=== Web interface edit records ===

···

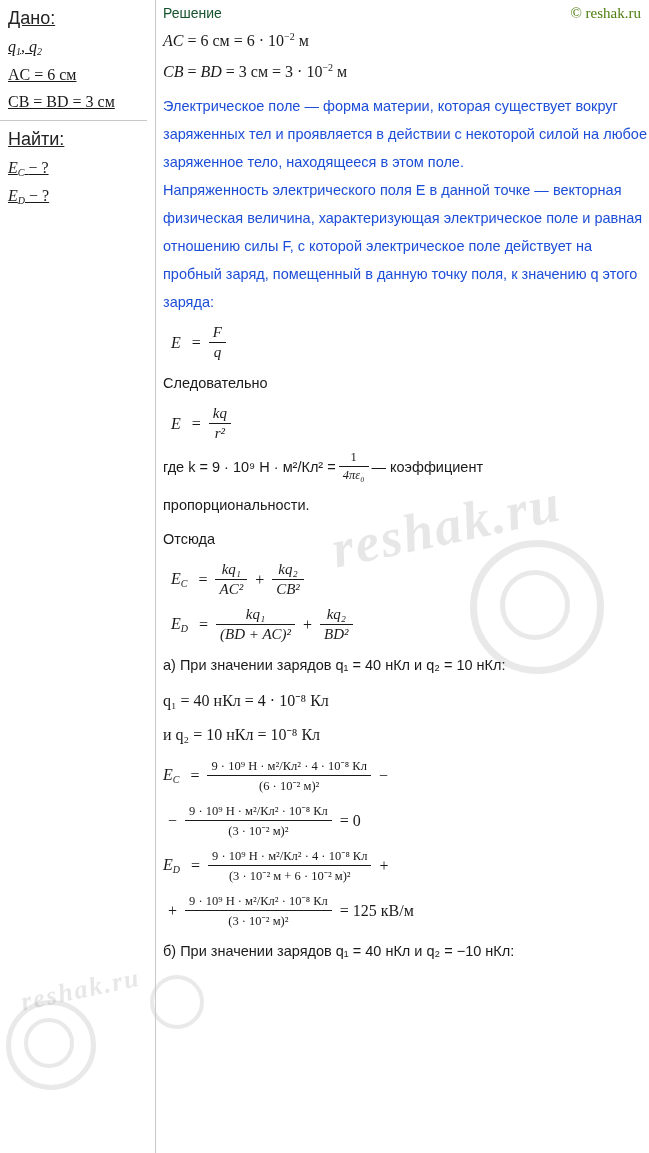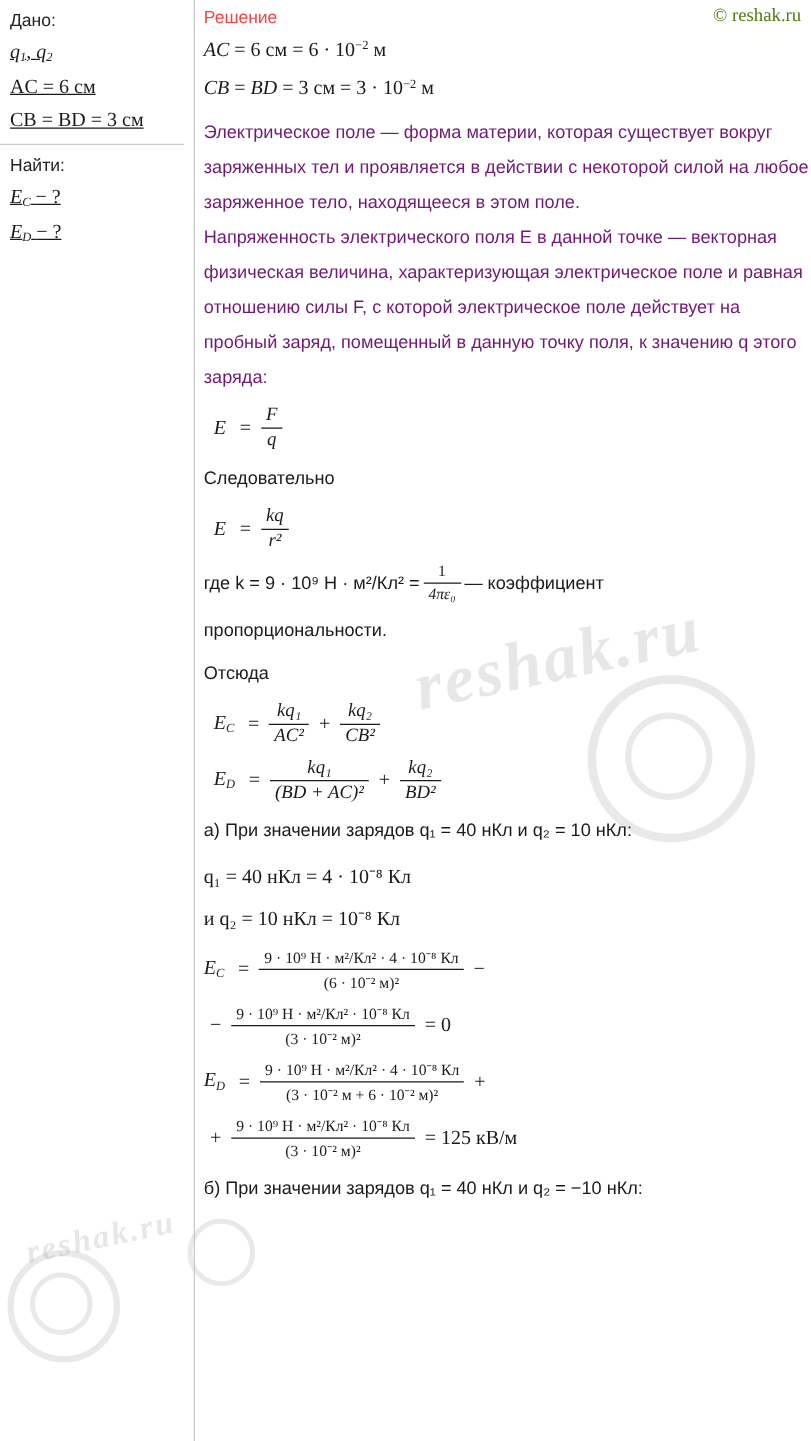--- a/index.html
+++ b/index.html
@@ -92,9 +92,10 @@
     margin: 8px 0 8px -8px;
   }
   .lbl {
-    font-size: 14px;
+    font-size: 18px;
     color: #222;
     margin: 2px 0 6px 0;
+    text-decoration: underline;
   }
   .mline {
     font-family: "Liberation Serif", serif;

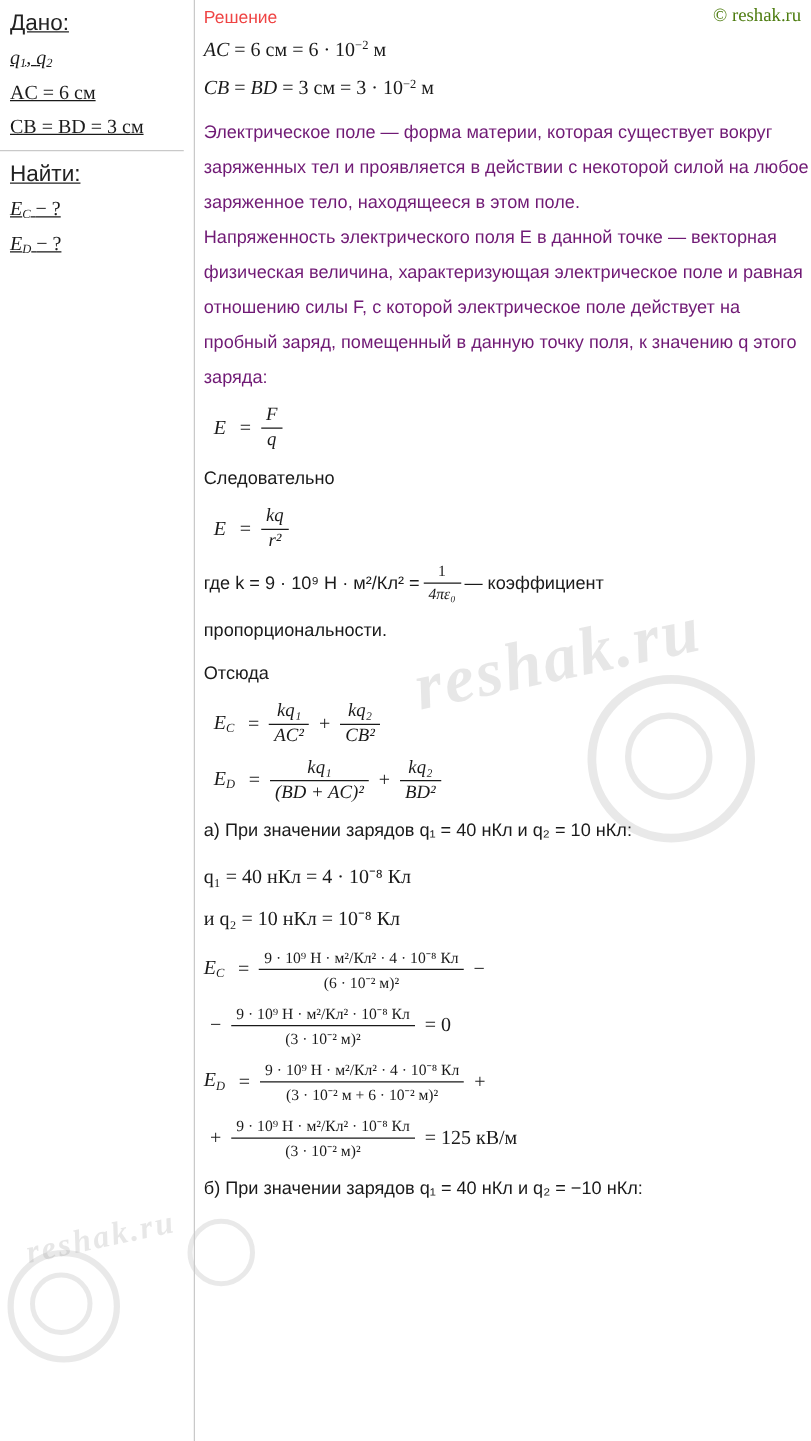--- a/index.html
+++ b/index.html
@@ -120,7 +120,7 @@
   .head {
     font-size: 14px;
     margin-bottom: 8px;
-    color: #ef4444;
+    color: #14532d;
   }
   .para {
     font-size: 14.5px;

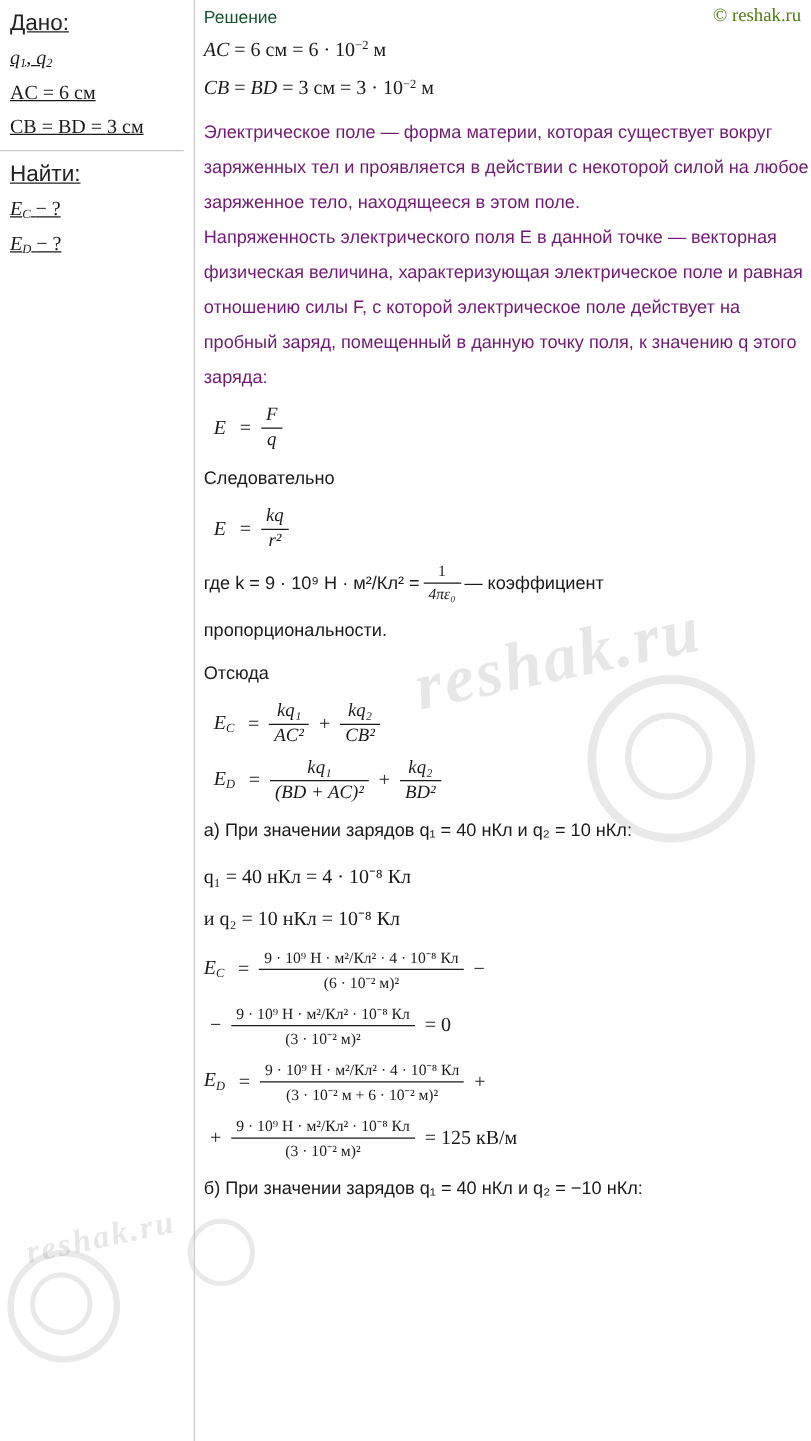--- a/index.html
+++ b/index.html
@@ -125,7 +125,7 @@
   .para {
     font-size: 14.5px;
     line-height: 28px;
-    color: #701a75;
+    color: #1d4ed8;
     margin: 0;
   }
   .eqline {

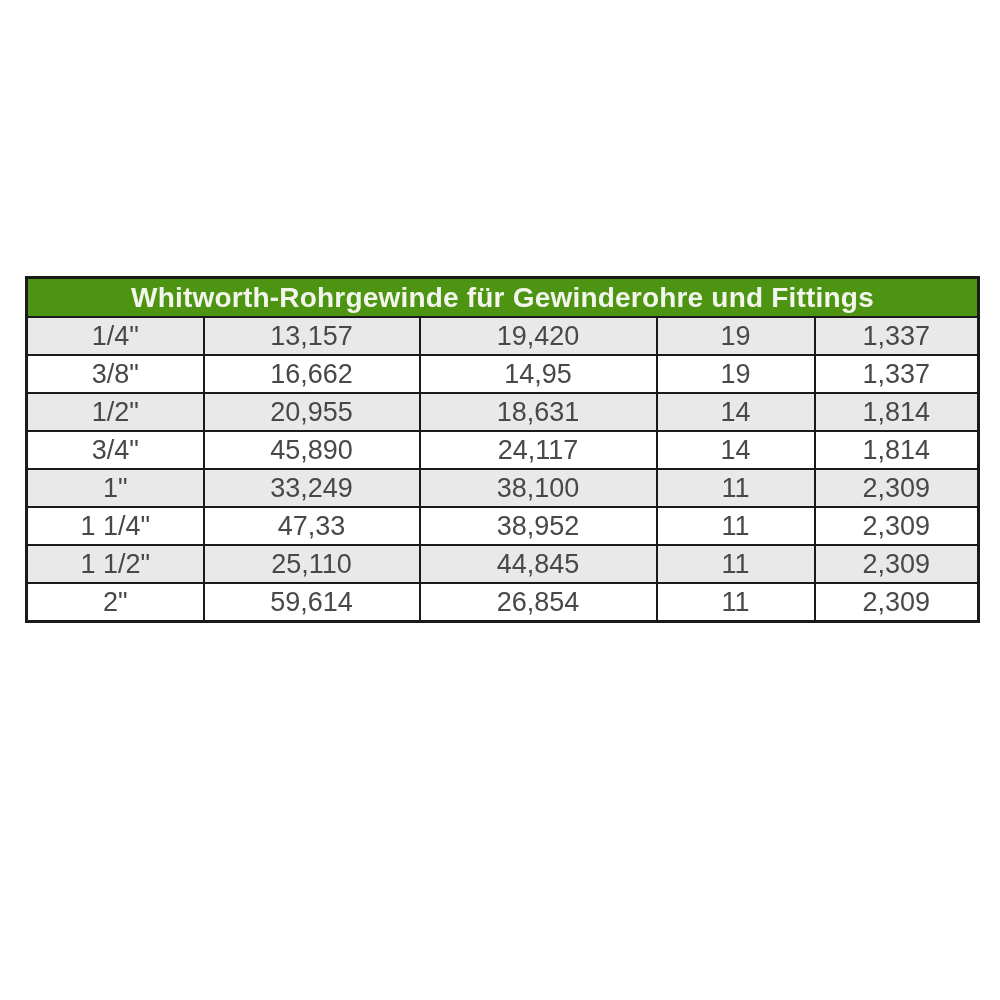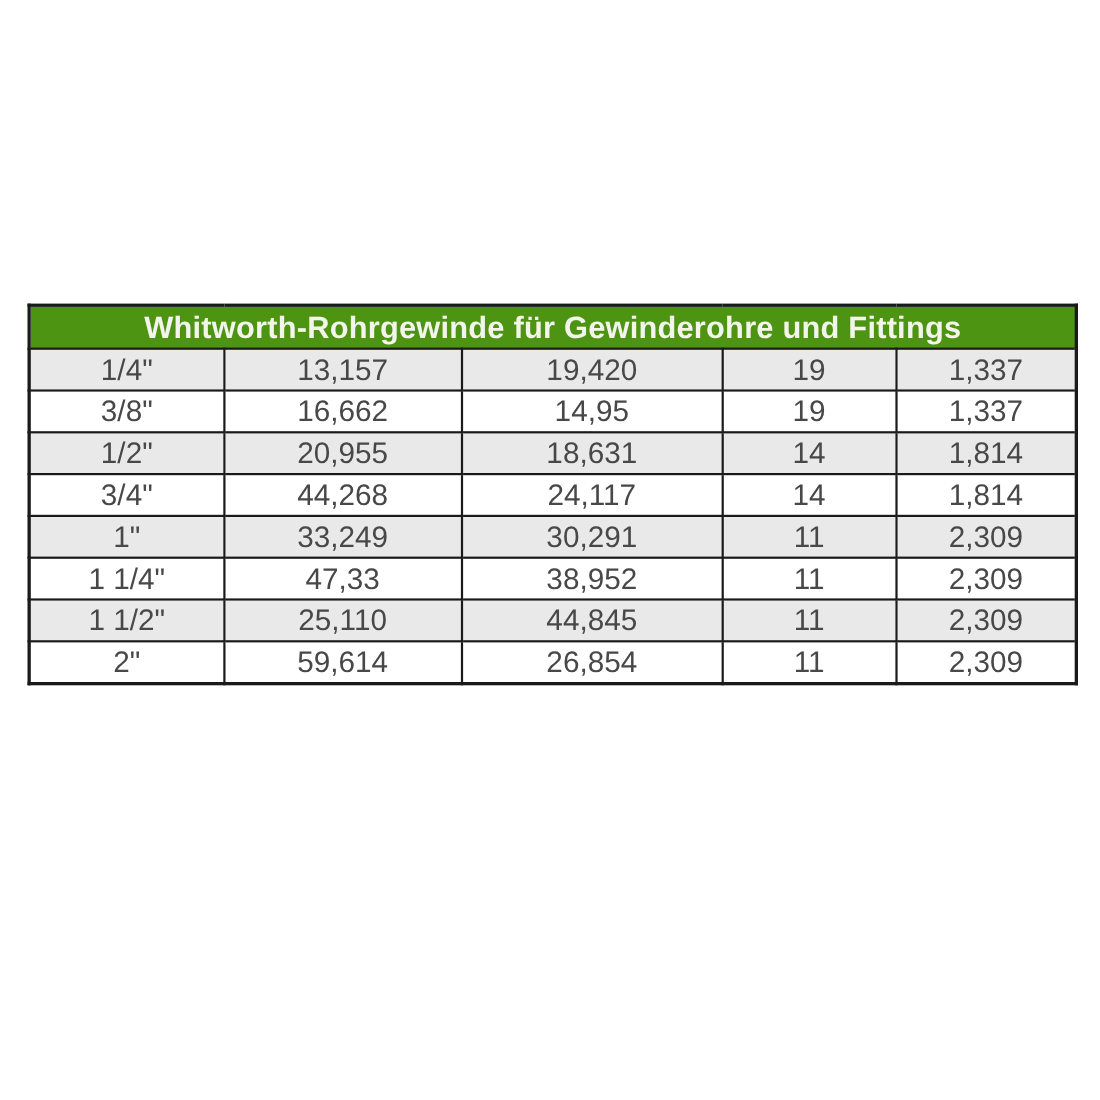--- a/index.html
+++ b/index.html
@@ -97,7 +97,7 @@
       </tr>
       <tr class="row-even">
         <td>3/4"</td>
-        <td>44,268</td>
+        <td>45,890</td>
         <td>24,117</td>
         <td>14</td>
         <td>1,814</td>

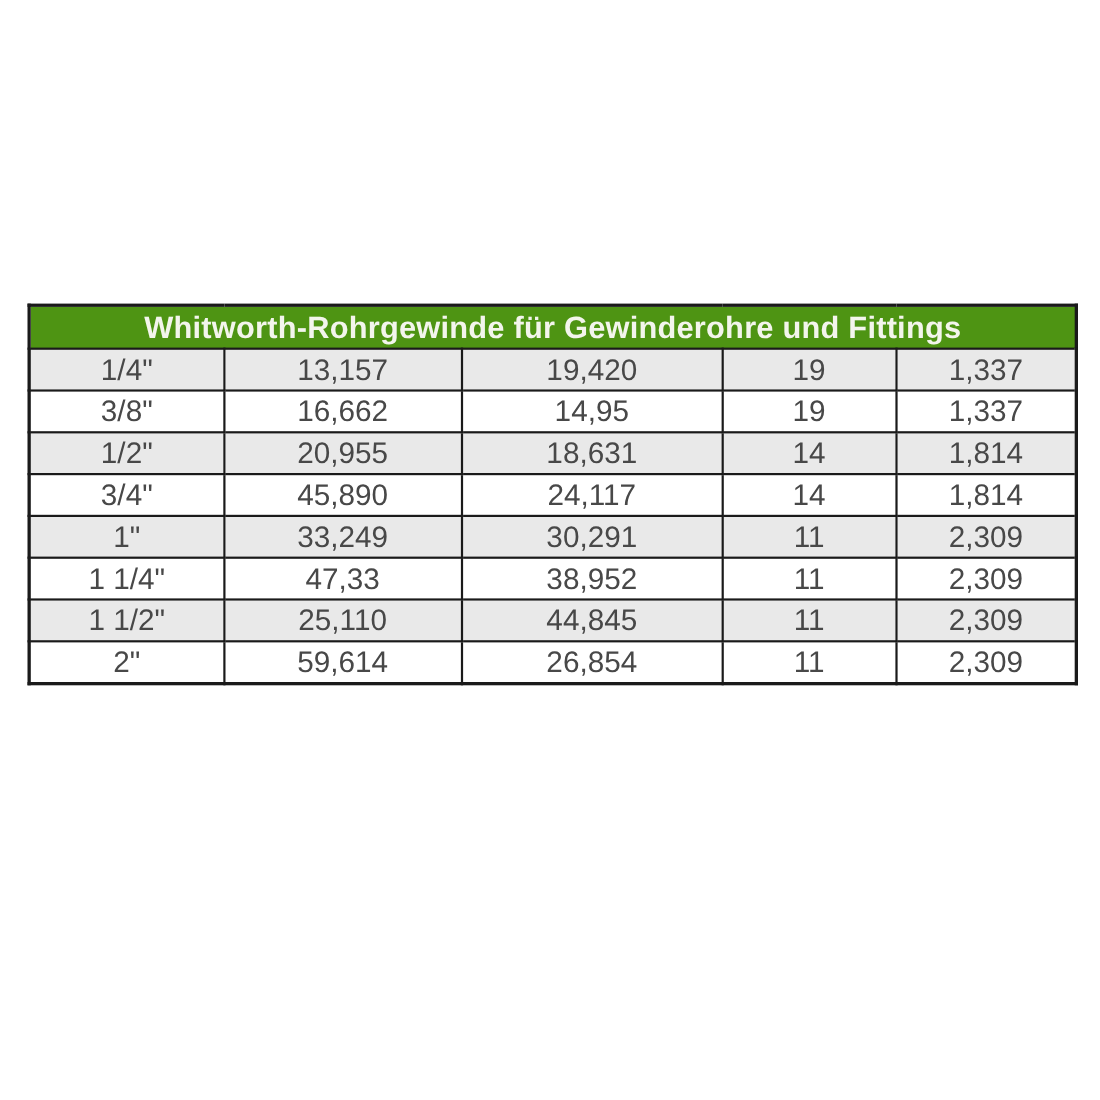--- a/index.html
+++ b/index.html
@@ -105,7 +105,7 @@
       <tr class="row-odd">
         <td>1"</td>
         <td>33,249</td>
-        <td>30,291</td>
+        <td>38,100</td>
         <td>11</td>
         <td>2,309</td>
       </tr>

···

=== YOUR INSTRUCTIONS ===
Every line above carrying the word "margin" needs to be shown.

=== ANSWER SPACE ===
     margin: 8px 0 8px -8px;
     margin: 2px 0 6px 0;
     margin-bottom: 8px;
     margin: 0;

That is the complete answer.